Second, we shouldn’t dismiss this signal, especially for people already at cardiovascular risk. The findings align uncomfortably well with known mechanisms by which melatonin could theoretically affect heart function over time, and they spotlight exactly the safety gap that systematic reviews have been warning about for years.

Third, we need to be smarter about matching melatonin to the right problems. For chronic insomnia in otherwise healthy adults, CBT-I offers more lasting benefits than any pill. When melatonin makes sense—for jet lag, circadian disorders, or RBD—proper timing often matters more than dose, and use should be purposeful rather than indefinite.

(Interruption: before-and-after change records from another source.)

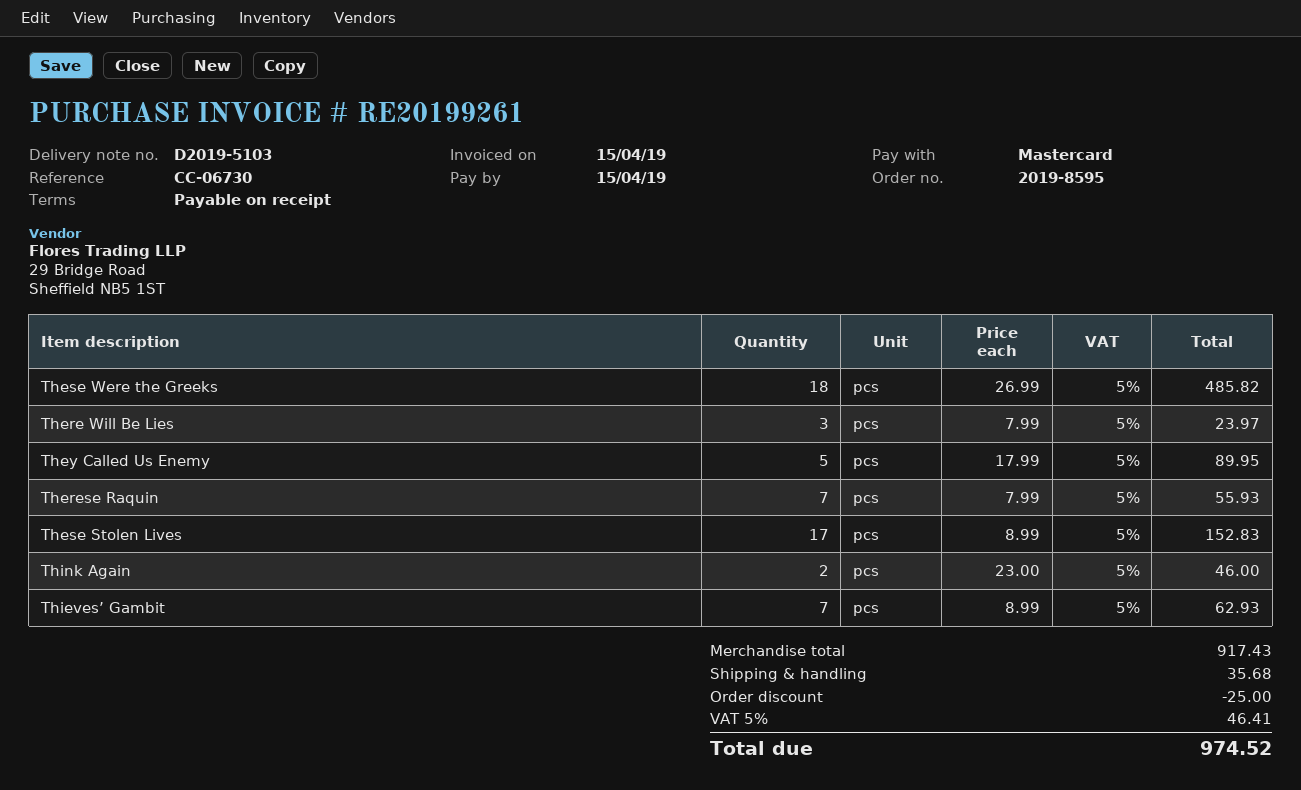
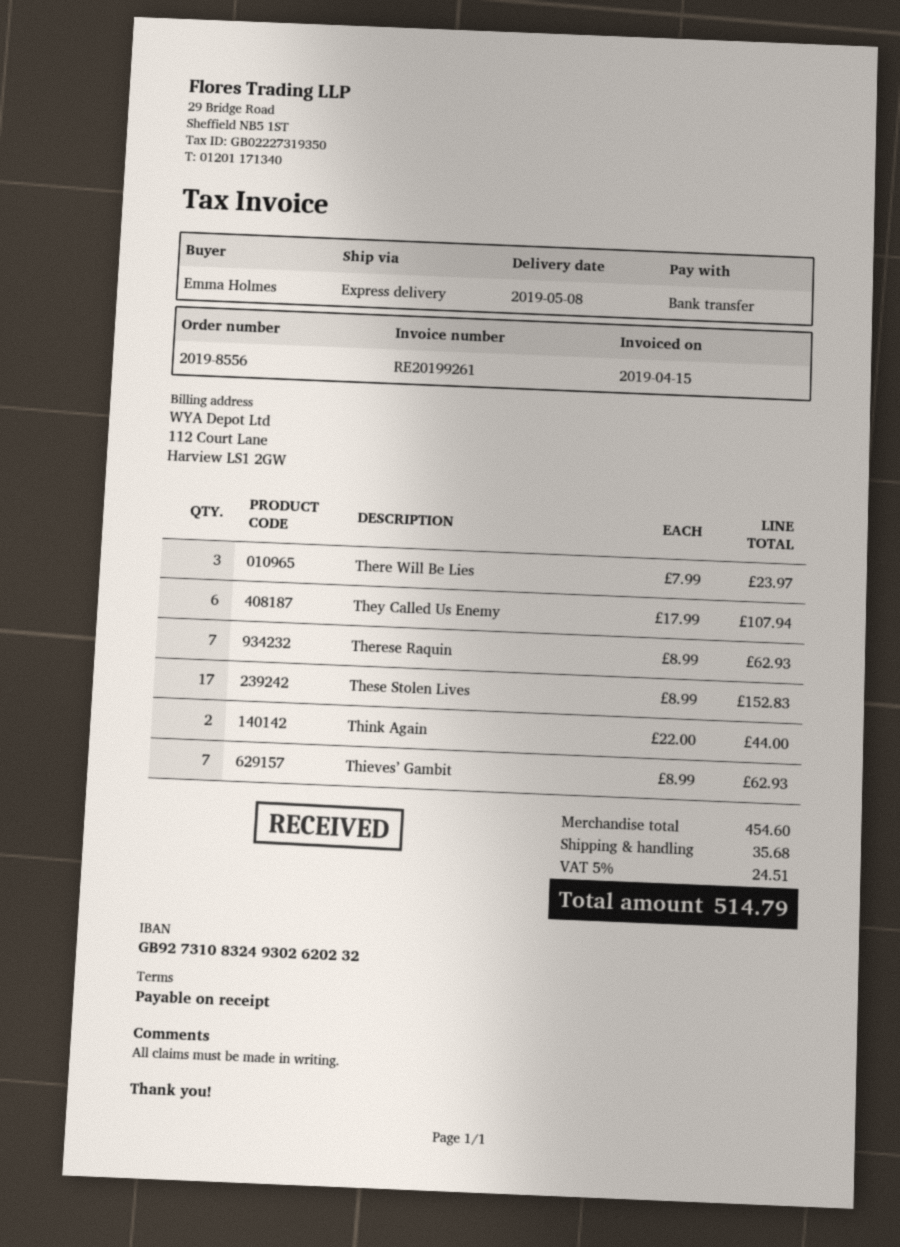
order number: 2019-8595 -> 2019-8556
payment method: Mastercard -> bank transfer
These Were the Greeks: 18 x 26.99 = 485.82 -> none
They Called Us Enemy: 5 x 17.99 = 89.95 -> 6 x 17.99 = 107.94
Therese Raquin: 7 x 7.99 = 55.93 -> 7 x 8.99 = 62.93
Think Again: 2 x 23.00 = 46.00 -> 2 x 22.00 = 44.00
subtotal: 917.43 -> 454.60
discount: 25.00 -> none
tax: 5% = 46.41 -> 5% = 24.51
total: 974.52 -> 514.79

Finally, in markets where melatonin is sold as a supplement, product selection matters more than many people realize. Choose brands that undergo third-party testing, resist the temptation to increase doses without medical guidance, and monitor blood pressure, blood sugar, and overall sleep quality during regular check-ups.¹–⁶

The most honest assessment is that we’re dealing with uncertainty, not certainty. Short-term use appears safe for most people, benefits are clearest for specific sleep-timing disorders and RBD, and the wisdom of taking melatonin every night for years remains an open question. The 2025 heart-failure signal transforms what was a theoretical concern into an urgent research priority—and a practical reminder to use melatonin thoughtfully, respecting both its power and its complexity as a timekeeper molecule.


Endnotes

  1. American Heart Association (press release): “Long-term use of melatonin supplements to support sleep may have negative health effects.” Newsroom.heart.org, November 3, 2025. https://newsroom.heart.org/news/long-term-use-of-melatonin-supplements-to-support-sleep-may-have-negative-health-effects
  2. NBC News coverage: “What taking melatonin could reveal about your heart health.” NBC News, November 2025. https://www.nbcnews.com/health/health-news/taking-melatonin-reveal-heart-health-rcna241132
  3. Xie Z., et al. “A review of sleep disorders and melatonin.” Neurological Research (2017). (Uploaded file: “A review of sleep disorders and melatonin.pdf”.)
  4. Guardiola-Lemaître B. “Toxicology of Melatonin.” (1997). (Uploaded file: “guardiola-lemaitre-1997-toxicology-of-melatonin.pdf”.)
  5. Emet M., Özcan H., Özel L., Yayla M., Halici Z., Hacimuftuoglu A. “A Review of Melatonin, Its Receptors and Drugs.” The Eurasian Journal of Medicine 48(2):135–141 (2016). (Uploaded file: “eajm-48-2-135.pdf”.)
  6. Besag F.M.C., Vasey M.J., Lao K.S.J., Wong I.C.K. “Adverse events associated with melatonin for the treatment of primary or secondary sleep disorders: a review.” (Manuscript PDF; 2020 file timestamp). (Uploaded file: “Wong_Melatonin_AEs_FINAL_RESUBMIT_1.7_CLEAN_DET_REFS.pdf”.)

This article is for general information and not medical advice. Readers considering melatonin—especially for long-term nightly use or with heart, blood-pressure, or glucose issues—should speak with a licensed clinician.